**What is needed:**
Among the entries, find the lines with the string "number" and copy them.

**Provided records:**
+++
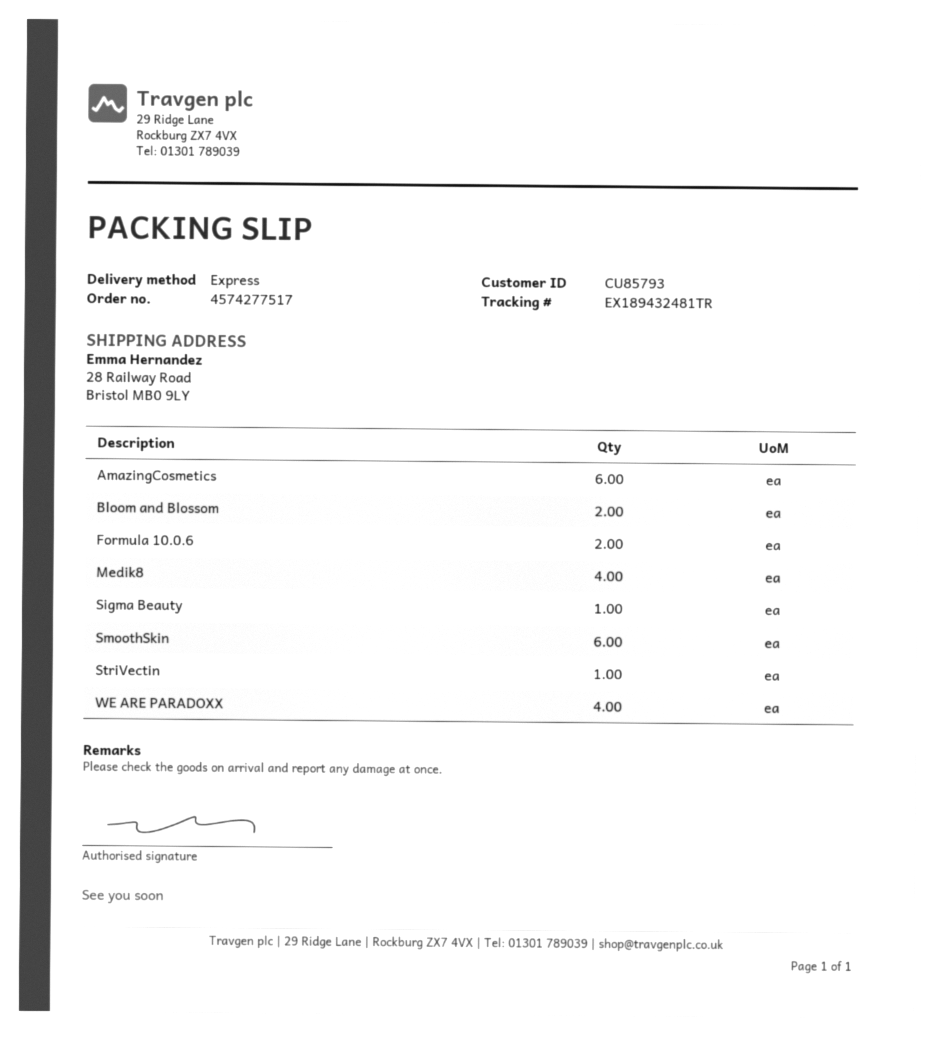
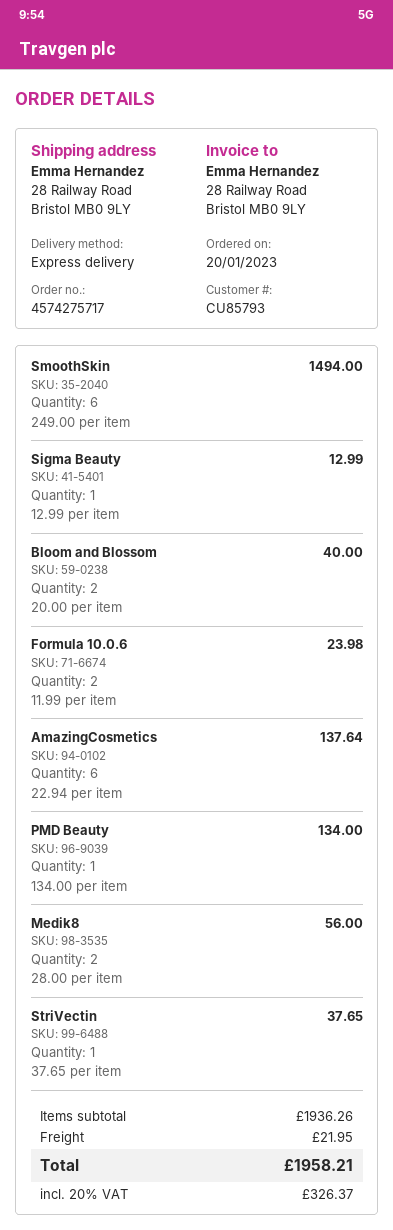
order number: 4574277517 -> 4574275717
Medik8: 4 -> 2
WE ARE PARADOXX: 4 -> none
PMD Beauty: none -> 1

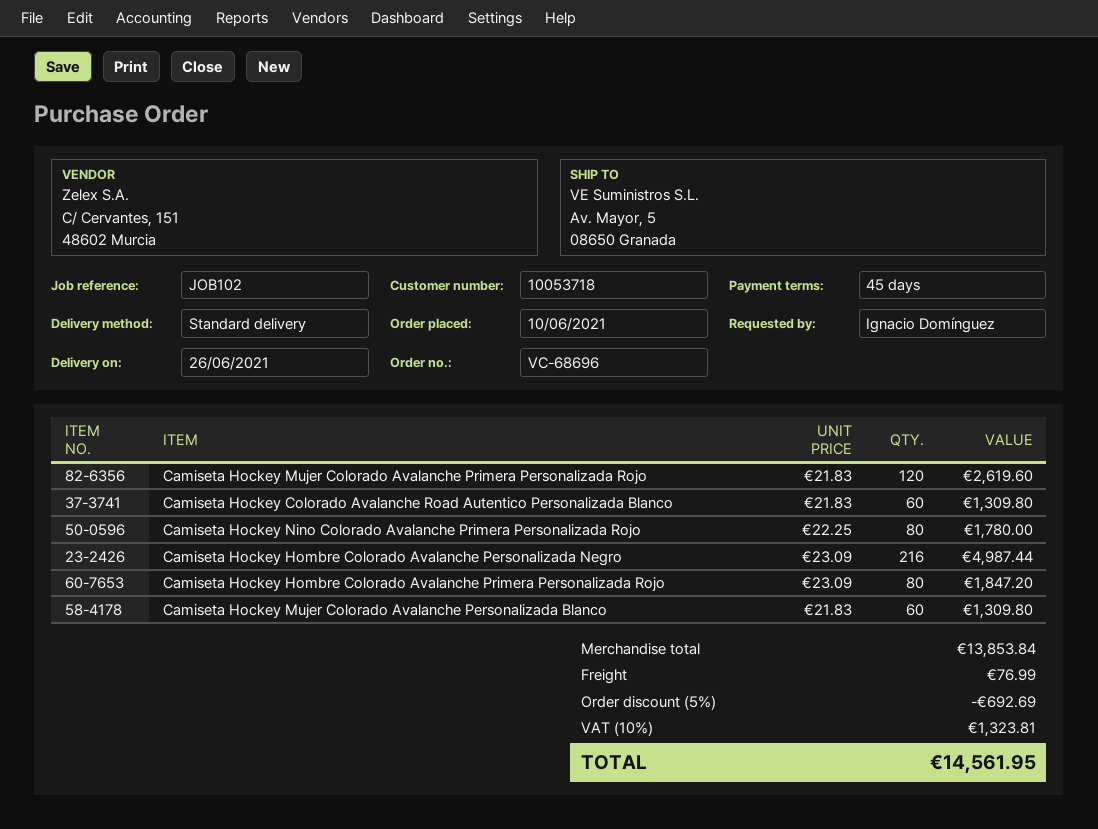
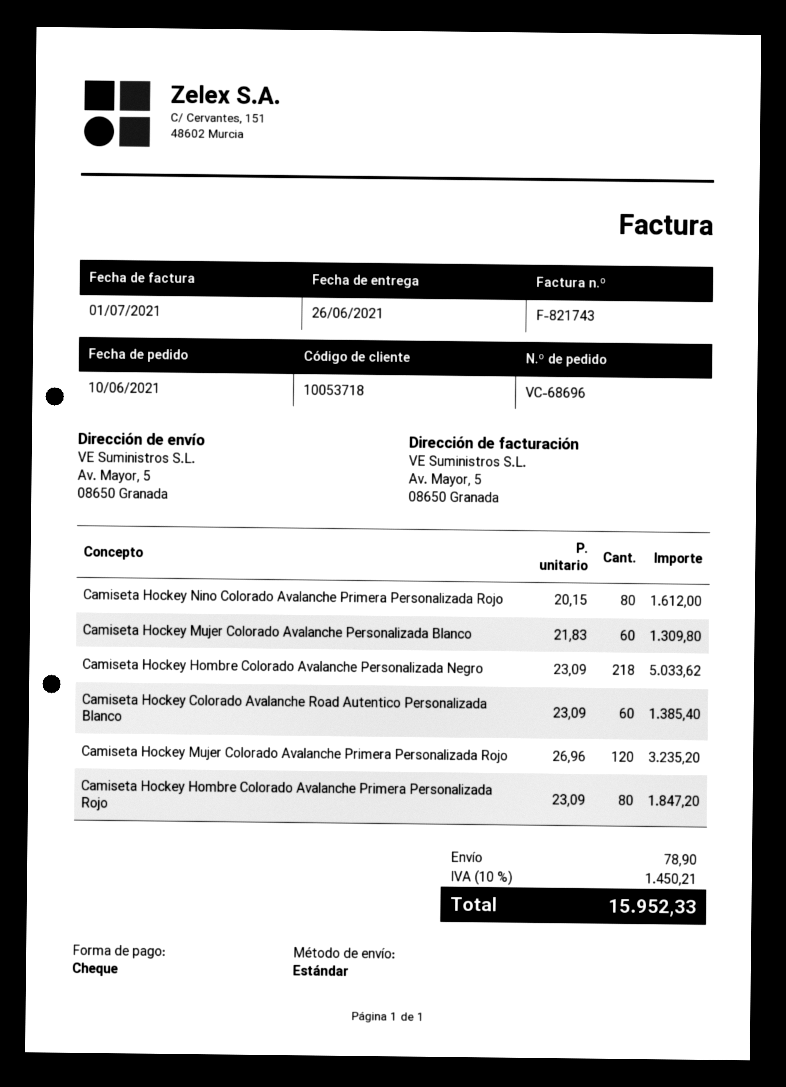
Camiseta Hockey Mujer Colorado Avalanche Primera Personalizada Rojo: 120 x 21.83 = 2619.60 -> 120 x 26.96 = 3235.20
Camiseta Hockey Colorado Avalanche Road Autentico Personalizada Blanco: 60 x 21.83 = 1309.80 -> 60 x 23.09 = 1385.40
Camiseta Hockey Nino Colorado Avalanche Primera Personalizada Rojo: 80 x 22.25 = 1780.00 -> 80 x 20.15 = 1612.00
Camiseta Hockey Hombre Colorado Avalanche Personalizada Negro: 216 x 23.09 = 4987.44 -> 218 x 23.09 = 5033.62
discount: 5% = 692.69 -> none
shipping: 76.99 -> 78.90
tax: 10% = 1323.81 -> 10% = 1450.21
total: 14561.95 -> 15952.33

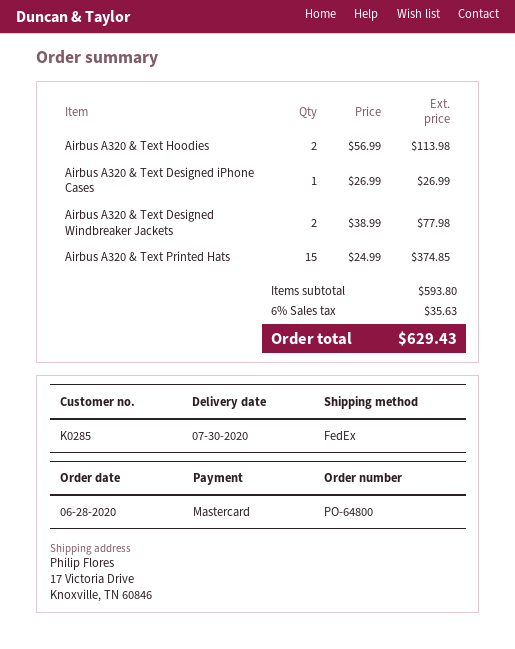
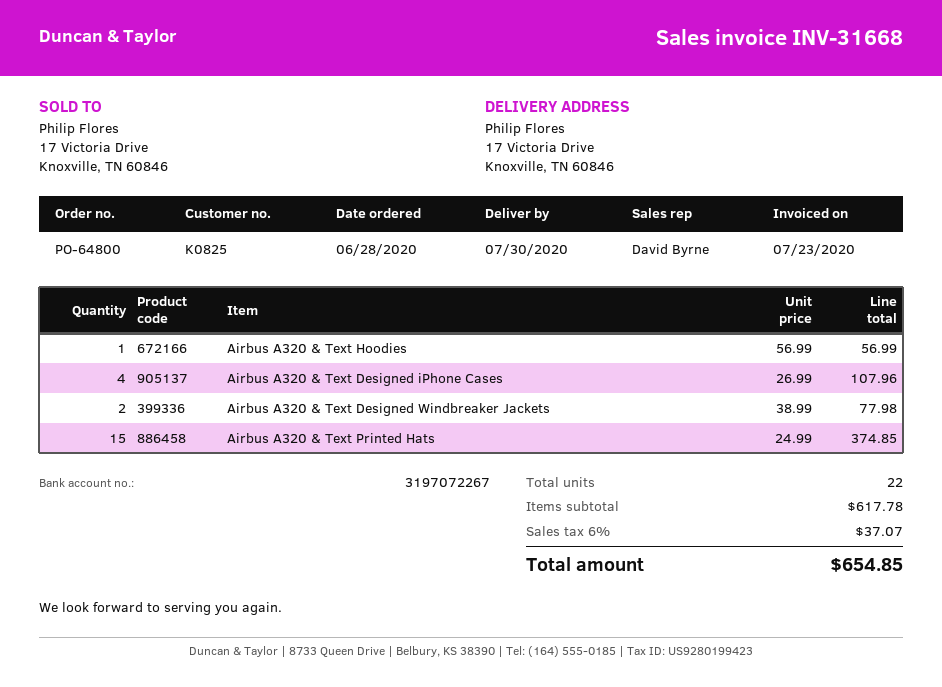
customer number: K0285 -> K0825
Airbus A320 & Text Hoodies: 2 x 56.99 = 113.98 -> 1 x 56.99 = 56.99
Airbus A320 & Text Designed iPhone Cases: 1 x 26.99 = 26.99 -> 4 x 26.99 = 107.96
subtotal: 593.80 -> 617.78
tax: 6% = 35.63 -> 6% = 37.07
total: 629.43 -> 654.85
+++
**Response box:**
order number: 4574277517 -> 4574275717
customer number: K0285 -> K0825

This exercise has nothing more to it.